The problem#

While in my last post, I said serverless WebRTC was too cumbersome, I wanted to try to see how streamlined I could make the process. While researching, I did find a variant of serverless-webrtc called serverless-webrtc-qrcode as well as a similar demo, webrtc-qr that both use QR codes as an easy way to transmit the offer strings. But both require that both sides have a camera to scan QR codes, while my use case is a WebRTC connection between my desktop without a camera and my smartphone.

The solution#

minimal-webrtc now has a checkbox to enable serverless mode. In that mode, the QR code shown by the host is a much longer URL that includes the initial WebRTC offer. Opening that URL on another device (or in another browser window) will show another QR code along with a "Copy" button. With the first device, either press the "Scan QR code" button and point it at the QR code or use some other mechanism to copy the text and paste it into the text area labeled "Paste offer here:".

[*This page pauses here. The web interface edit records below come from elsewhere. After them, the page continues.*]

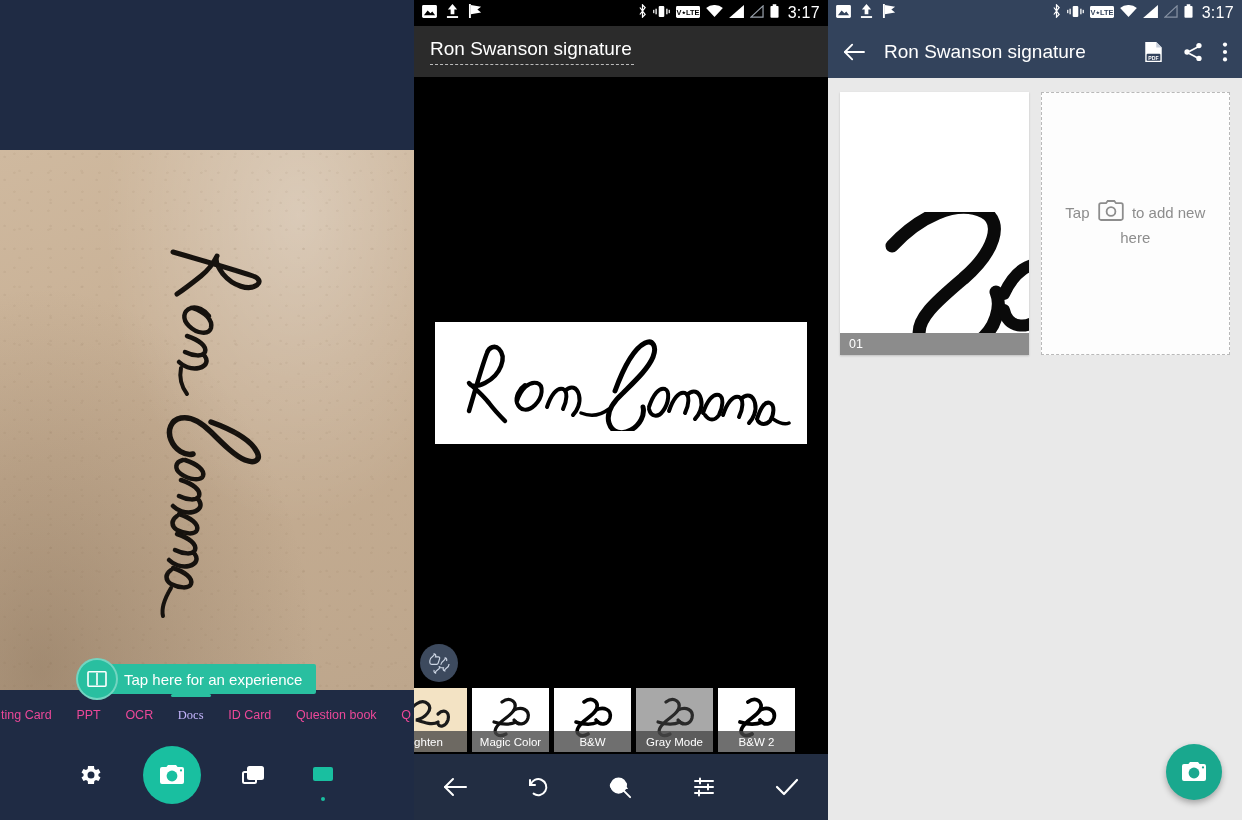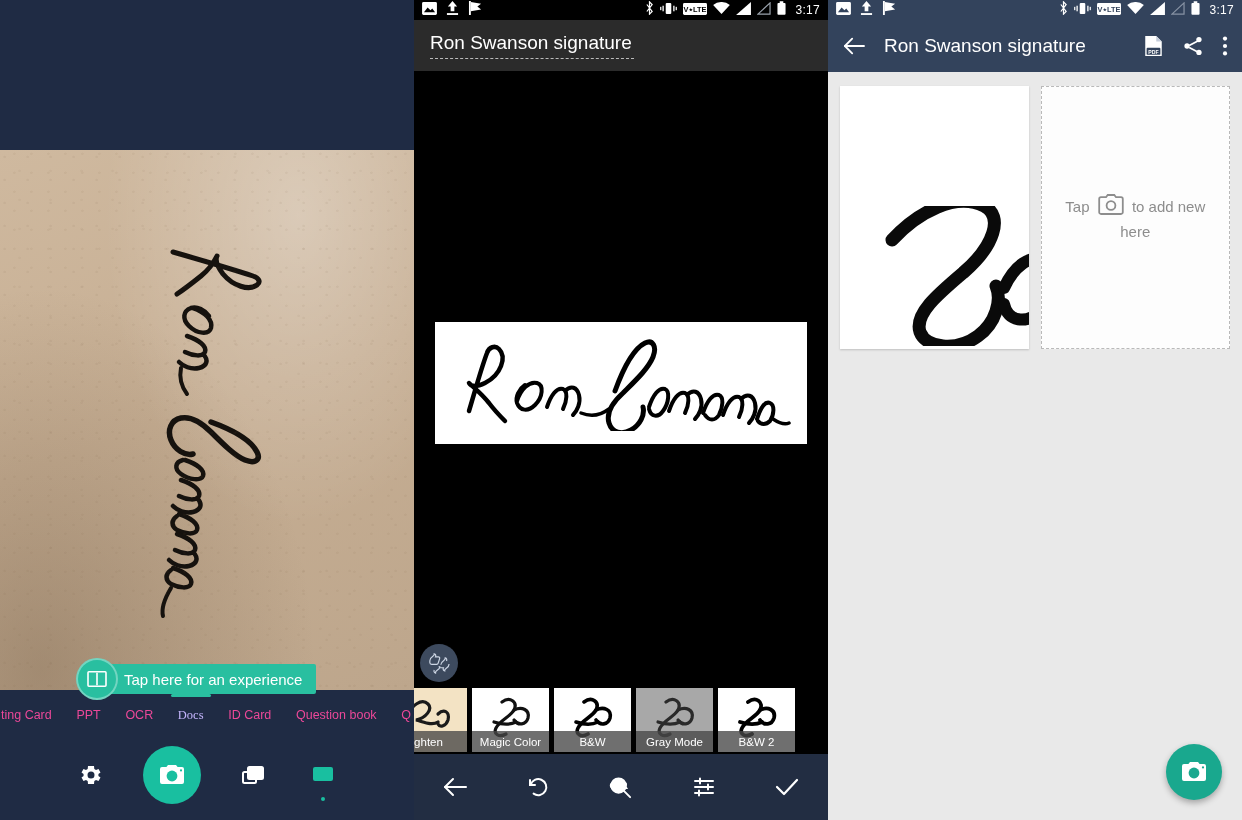--- a/index.html
+++ b/index.html
@@ -7,28 +7,28 @@
     width: 1242px; height: 820px;
     background: #000;
     font-family: "Liberation Sans", sans-serif;
     overflow: hidden;
   }
   .screens { display: flex; width: 1242px; height: 820px; }
   .panel { width: 414px; height: 820px; position: relative; overflow: hidden; }
 
   
   .statusbar {
-    height: 20px; display: flex; align-items: center;
+    height: 26px; display: flex; align-items: center;
     padding: 4px 8px; position: relative; z-index: 30;
   }
   .sb-dark { background: #000; }
   .sb-slate { background: #33435c; }
   .sb-left { display: flex; align-items: center; gap: 9px; }
   .sb-right { display: flex; align-items: center; gap: 6px; margin-left: auto; }
-  .sb-time { color: #fff; font-size: 12px; letter-spacing: .3px; margin-left: 3px; }
+  .sb-time { color: #fff; font-size: 16px; letter-spacing: .3px; margin-left: 3px; }
   .ic { display: inline-block; }
 
   
   .p1 { background: #1f2b44; }
   .p1-top { height: 124px; background: #1f2b44; }
   .viewfinder {
     position: absolute; left: 0; top: 150px; width: 414px; height: 540px;
     background:
       radial-gradient(ellipse at 72% 12%, rgba(255,255,255,.30), rgba(255,255,255,0) 46%),
       radial-gradient(ellipse at 10% 96%, rgba(90,68,46,.30), rgba(0,0,0,0) 52%),
@@ -548,20 +548,21 @@
     <div class="p3-grid">
       <div class="page-card">
         <svg viewBox="0 0 260 140" xmlns="http://www.w3.org/2000/svg">
           <g fill="none" stroke="#0a0a0a" stroke-linecap="round" stroke-linejoin="round">
             <path d="M40 34 C66 6 104 -14 132 0 C152 10 142 40 112 66 C86 88 62 108 68 126 C74 142 104 146 126 130 C144 117 150 94 144 80" stroke-width="13"></path>
             <path d="M152 82 C162 60 178 48 194 54 C208 60 206 90 188 106 C174 118 156 116 152 98" stroke-width="12"></path>
             <path d="M206 102 C214 76 228 62 242 68 C254 74 252 98 242 112" stroke-width="12"></path>
             <path d="M246 72 C258 62 272 68 276 84" stroke-width="12"></path>
           </g>
         </svg>
+        <div class="page-num">01</div>
       </div>
 
       <div class="add-card">
         <div class="add-txt">
           <span>Tap</span>
           <span class="cam-inline">
             <svg width="30" height="24" viewBox="0 0 30 24" fill="none" stroke="#8d8d8d" stroke-width="1.8">
               <path d="M10 4.2l1.7-2.2h6.6L20 4.2h5A1.8 1.8 0 0126.8 6v13.2A1.8 1.8 0 0125 21H5a1.8 1.8 0 01-1.8-1.8V6A1.8 1.8 0 015 4.2z"></path>
               <circle cx="15" cy="12.5" r="4.4"></circle>
             </svg>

To run it locally, download the source code and run a web server to serve the wwwroot/ directory. If both devices can run a web server, then you can just access it via localhost on each, but, as before, because WebRTC requires HTTPS, to run it on your local network, you may need to set up a self-signed certificate.

The details#

There's a few separate problems to solve:

Reducing the volume of WebRTC setup traffic to just a single message each from the client and the host.
Reducing the size of the WebRTC setup traffic to fit in a QR code.
Transferring strings when QR codes are not an option (e.g. to a device without a camera).

Fewer WebRTC messages#

ICE candidates in offer#

Logging at the logs, it's clear that the vast majority of the messages sent over the WebSocket channel are ICE candidates. Luckily, with a little work, we can avoid sending them as separate messages.

The default way to handle ICE candidates is to send the offer first and then send candidates one at a time until there are no more available or a connection is established. This is intended to get the connection going as fast as possible, especially in situations where the ICE candidates are coming from querying a server. But since minimal-webrtc only uses locally generated candidates, there's nothing to wait for. And, even if there were, waiting allows us to avoid sending multiple messages.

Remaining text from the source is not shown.